Intracellular survival and replication of SPI-2 mutant Salmonella strains in U937 cells. The cultured HLA-B27 or HLA-A2-transfected U937 cells were infected with complement-opsonized S. Enteritidis PT4 KS8822/88 wild type or mutants and incubation of the bacteria-infected cells was continued at 37°C for 1, 4, 8 or 24 h after infection. At the defined time points, the host cells were lysed and the number of bacteria per cell was reported as colony forming units (CFU). The numbers of bacteria in each HLA-B27 cell (A) or HLA-A2 cell (B) at the indicated time points are shown. Values are mean ± standard deviation from three independent experiments with duplicate samples. * P < 0.05, statistically significant differences between the wild type and mutant strains. Data were compared using Student's paired 2-tailed t-test.

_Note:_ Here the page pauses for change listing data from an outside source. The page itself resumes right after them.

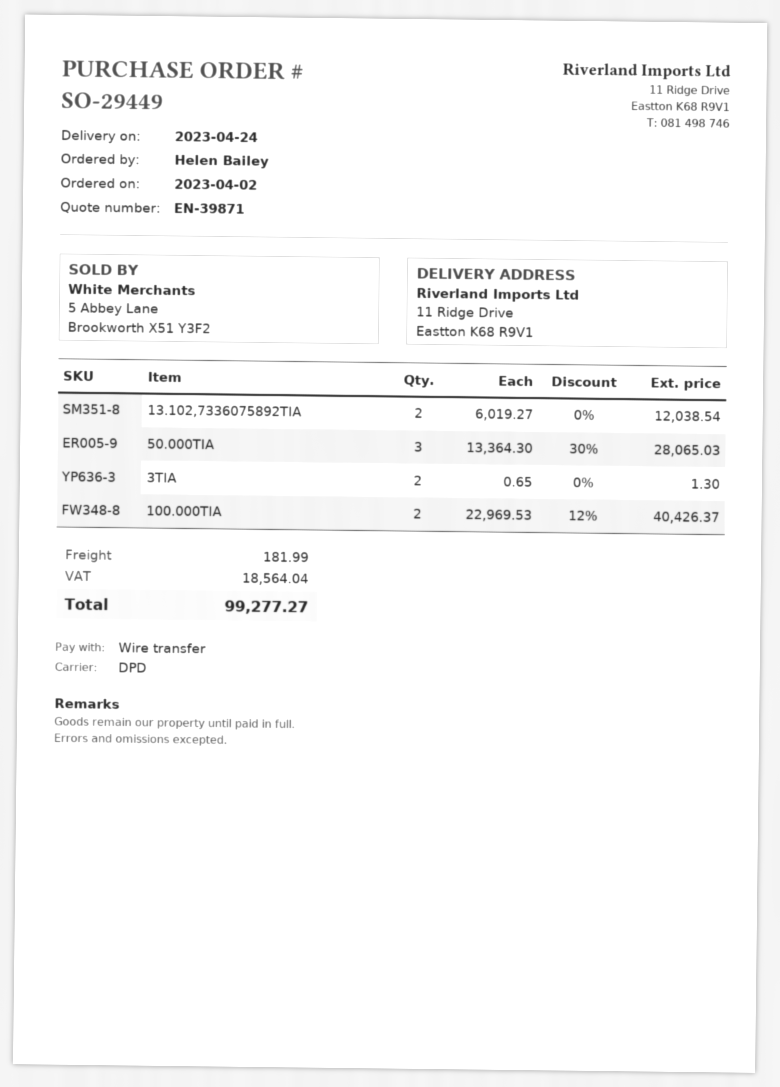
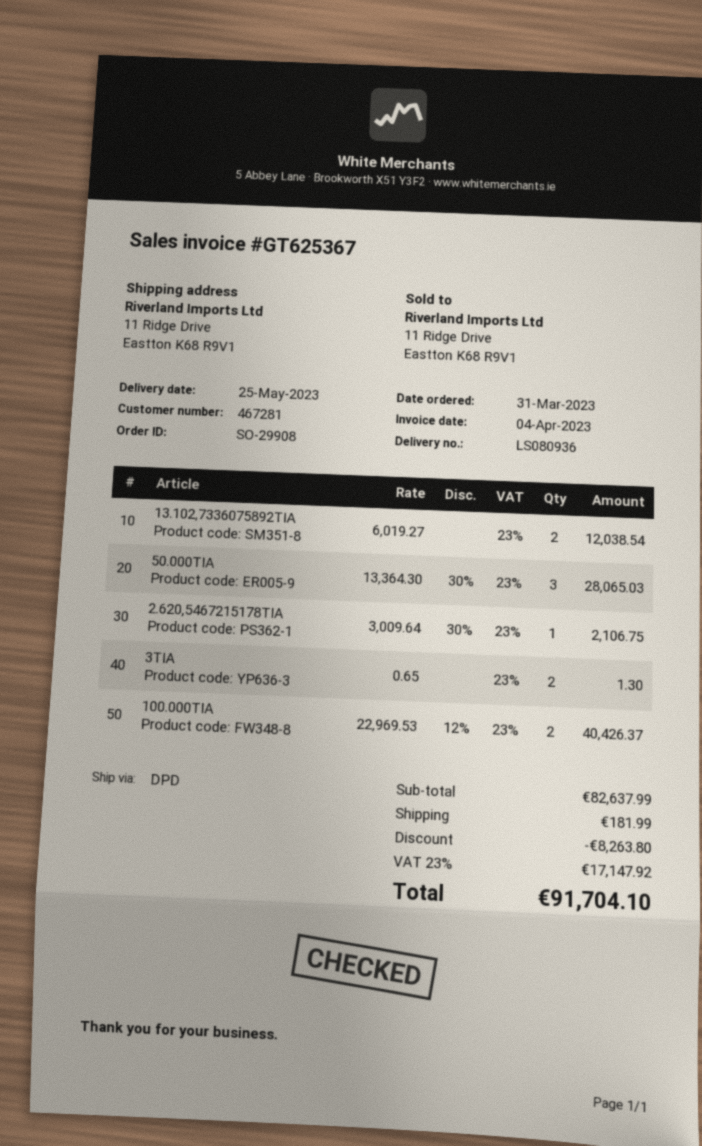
order number: SO-29449 -> SO-29908
order date: 2023-04-02 -> 2023-03-31
delivery date: 2023-04-24 -> 2023-05-25
2.620,5467215178TIA: none -> 1 x 3009.64 - 30% = 2106.75
discount: none -> 8263.80
tax: 18564.04 -> 17147.92
total: 99277.27 -> 91704.10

Regulation of bacterial DNA synthesis by HLA-B27

As Salmonella replicates more in HLA-B27-transfected cells than in HLA-A2 transfectants, it is not surprising that genes involved in DNA synthesis are up-regulated in HLA-B27 cells compared to HLA-A2 cells. DNA polymerase III (pol III) holoenzyme is a major replicase responsible for DNA synthesis [49]. It is a multiprotein complex containing over 10 distinct subunits. The α subunit encoded by dnaE is one component of the catalytic core (αεθ) of the pol III holoenzyme and mutations affecting the α unit result in reduced growth of S. enteritica serovar Typhimurium [50]. The expression of the gene dnaE was induced 2.7-fold in HLA-B27 cells compared to HLA-A2 cells at 8 h time point (Table 1). Other dna genes including dnaA encoding DNA replication initial protein, dnaB encoding putative replicative DNA helicases, and dnaN encoding β-subunit of DNA polymerase III were up-regulated 1.9-, 1.4-, and 2.0-fold, respectively. However, dnaQ encoding ε-subunit of DNA polymerase III was expressed at the similar level in two cell lines (see Additional file 1: Supplemental Table S1). The up-regulation of most dna genes in HLA-B27 cells compared to HLA-A2 cells might indicate more DNA replication in HLA-B27 cells. Two genes (gyrA and gyrB) required for the production of the heterotetramer-DNA gyrase were also up-regulated in HLA-B27 cells compared with the control cells. DNA gyrase is an essential enzyme for bacterial DNA synthesis; it introduces negative supercoils into DNA during replication [51]. The induction of gyrA and gyrB perhaps indicates that more DNA was synthesized by Salmonella resulting in increased bacterial proliferation in HLA-B27-transfected cells.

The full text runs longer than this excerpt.